How to use EFC to accelerate access to NAS file systems - Container Service for Kubernetes

Fluid is an open source Kubernetes-native distributed dataset orchestrator and accelerator for data-intensive applications in cloud-native scenarios. Fluid enables observability, scalability, and access acceleration for datasets by managing and scheduling EFCRuntimes. This topic describes how to use Fluid EFCRuntime to accelerate access to Apsara File Storage NAS (NAS) file systems.

Prerequisites
Introduction to EFC
Use Fluid EFCRuntime to accelerate access to NAS file systems
- Limits
- How Fluid EFCRuntime works
Procedure

Prerequisites

Alibaba Cloud Linux 2 is used as the OS of an Elastic Compute Service (ECS) instance and the kernel version of the OS is 4.19.91-23 or later.
A Container Service for Kubernetes (ACK) Pro cluster that runs Kubernetes 1.18 or later is created. For more information, see Create an ACK Pro cluster.
NAS is activated. A Capacity NAS file system, Performance NAS file system is created.
Note
In AI training scenarios, we recommend that you select NAS file system types based on the throughput that is required by the training jobs. For more information, see How do I select file systems?.
A kubectl client is connected to the ACK Pro cluster. For more information, see Obtain the kubeconfig file of a cluster and use kubectl to connect to the cluster.

Introduction to EFC

Elastic File Client (EFC) is a FUSE-based POSIX client developed by the NAS technical team. You can use EFC to replace the kernel space NFS client. EFC allows you to access data through multiple connections, cache metadata, and cache data in a distributed manner to increase read speeds. EFC also supports performance monitoring based on Managed Service for Prometheus. Compared with the kernel space NFS v3 and v4.x clients and other FUSE-based clients, EFC has the following advantages:

Strong semantic consistency: EFC uses the distributed locking mechanism to ensure strong consistency for files and directories. After you write data to a file, the data can be immediately read by other clients. After you create a file, the file can be immediately accessed by other clients. This advantage allows you to synchronize data among multiple nodes.
Cache reads and writes on individual servers: EFC optimizes the caching logic of FUSE and occupies a small amount of memory on a node to accelerate reads and writes on small files. Compared with traditional NFS clients, EFC improves the performance of cache reads and writes by more than 50%.
Distributed read-only caches: EFC supports distributed read-only caches and uses the memory of multiple nodes to create a cache pool that can automatically scale out to meet the increasing compute demand.
Small file prefetching: EFC prefetches hot data in frequently accessed directories to accelerate access.
Hot updates and failover capabilities: EFC can perform a failover within seconds and perform hot updates for clients without interrupting your services.

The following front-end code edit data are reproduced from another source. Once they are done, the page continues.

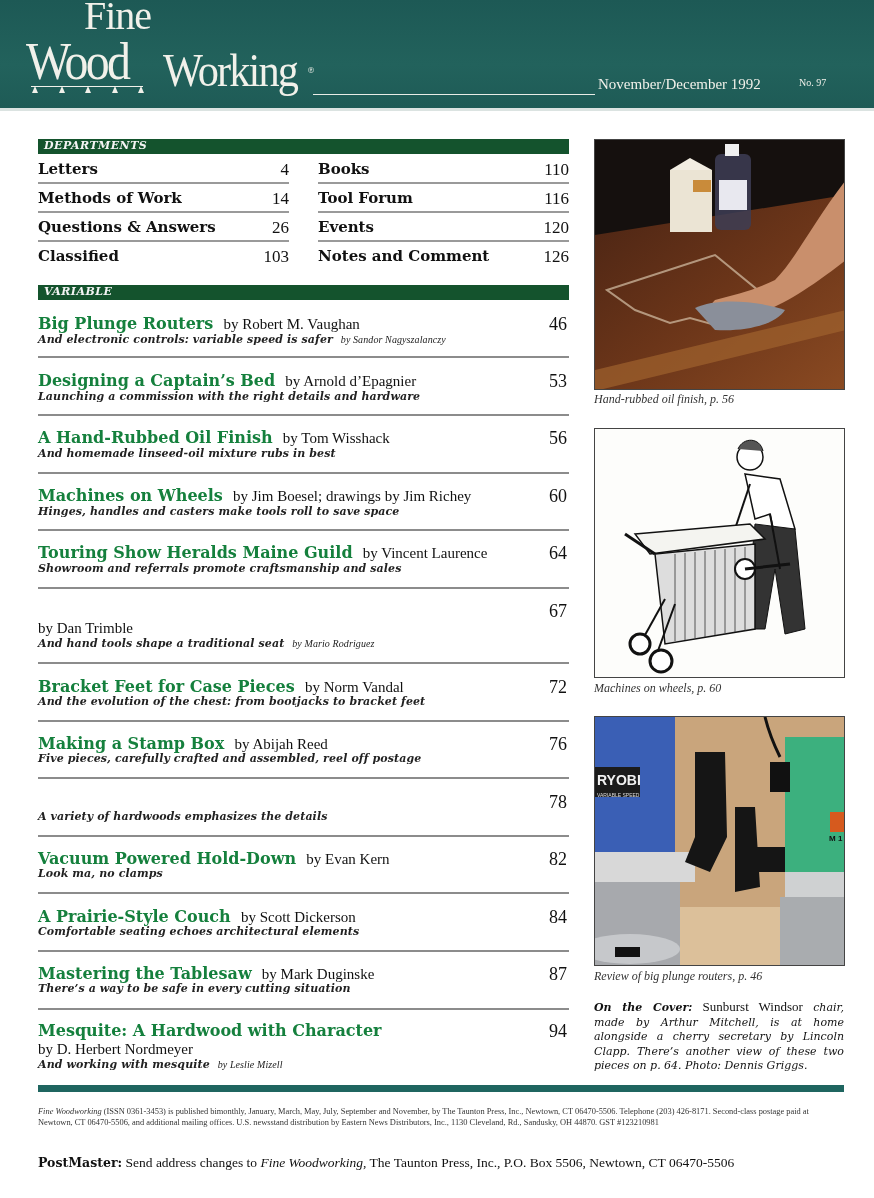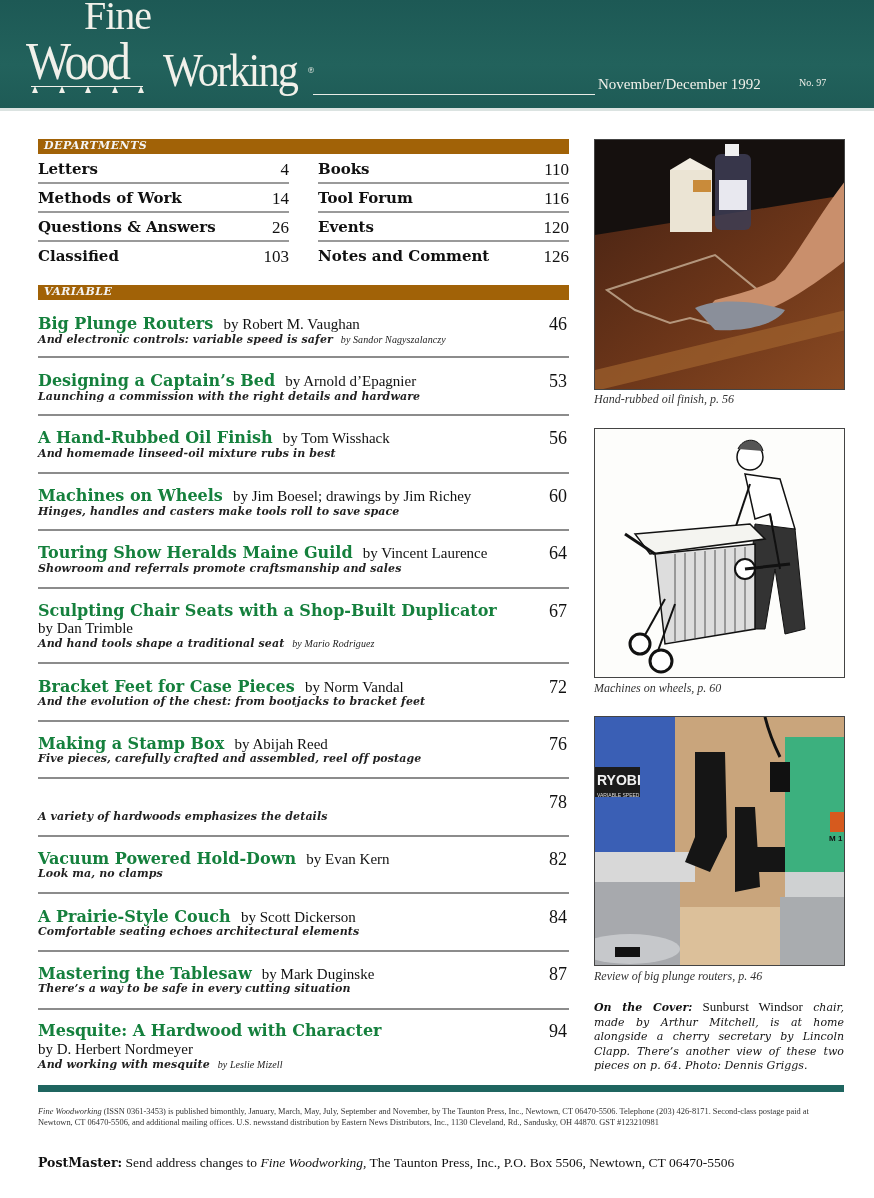--- a/index.html
+++ b/index.html
@@ -22,7 +22,7 @@
     .issue-no { position: absolute; left: 799px; top: 77px; font-family: "Liberation Serif", serif; font-size: 10px; color: #f1f1ea; }
 
     
-    .section-bar { position: absolute; left: 38px; width: 531px; height: 15px; background: #a16207; }
+    .section-bar { position: absolute; left: 38px; width: 531px; height: 15px; background: #14532d; }
     .section-bar span { position: absolute; left: 6px; top: 0px; font-family: "DejaVu Serif", serif; font-weight: bold; font-style: italic; font-size: 11px; color: #f4f4f4; letter-spacing: 0.5px; }
 
     

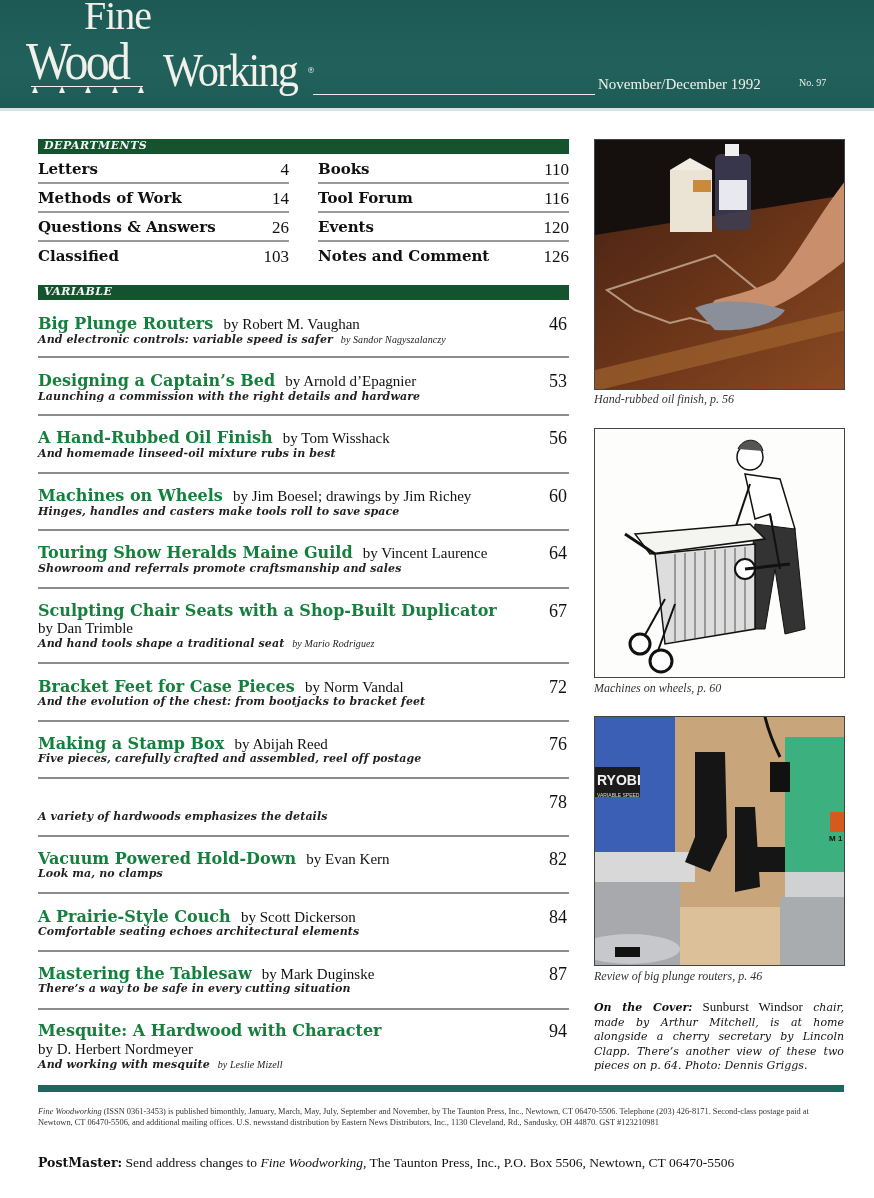--- a/index.html
+++ b/index.html
@@ -168,7 +168,6 @@
 </div>
 
 <div class="article" style="top:601px; height:64px;">
-  <div class="art-line"><span class="art-title">Sculpting Chair Seats with a Shop-Built Duplicator</span></div>
   <span class="art-page">67</span>
   <div class="art-byline2" style="top:19px;">by Dan Trimble</div>
   <div class="art-sub" style="top:36px;"><span>And hand tools shape a traditional seat</span>&nbsp; <span class="sub-by">by Mario Rodriguez</span></div>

Use Fluid EFCRuntime to accelerate access to NAS file systems

Fluid uses custom Kubernetes resources related to Fluid EFCRuntime to interface with EFC. This helps implement dataset observability and scalability.

Limits

The following limits apply to Fluid EFCRuntime:

Fluid EFCRuntime does not support DataLoad cache prefetching. Fluid EFCRuntime caches data only when the data is accessed for the first time.
Fluid EFCRuntime does not expose the caching status of Datasets.
Fluid EFCRuntime is supported only in the following regions: China (Zhangjiakou), China (Beijing), China (Guangzhou), China (Shenzhen), and China (Shanghai).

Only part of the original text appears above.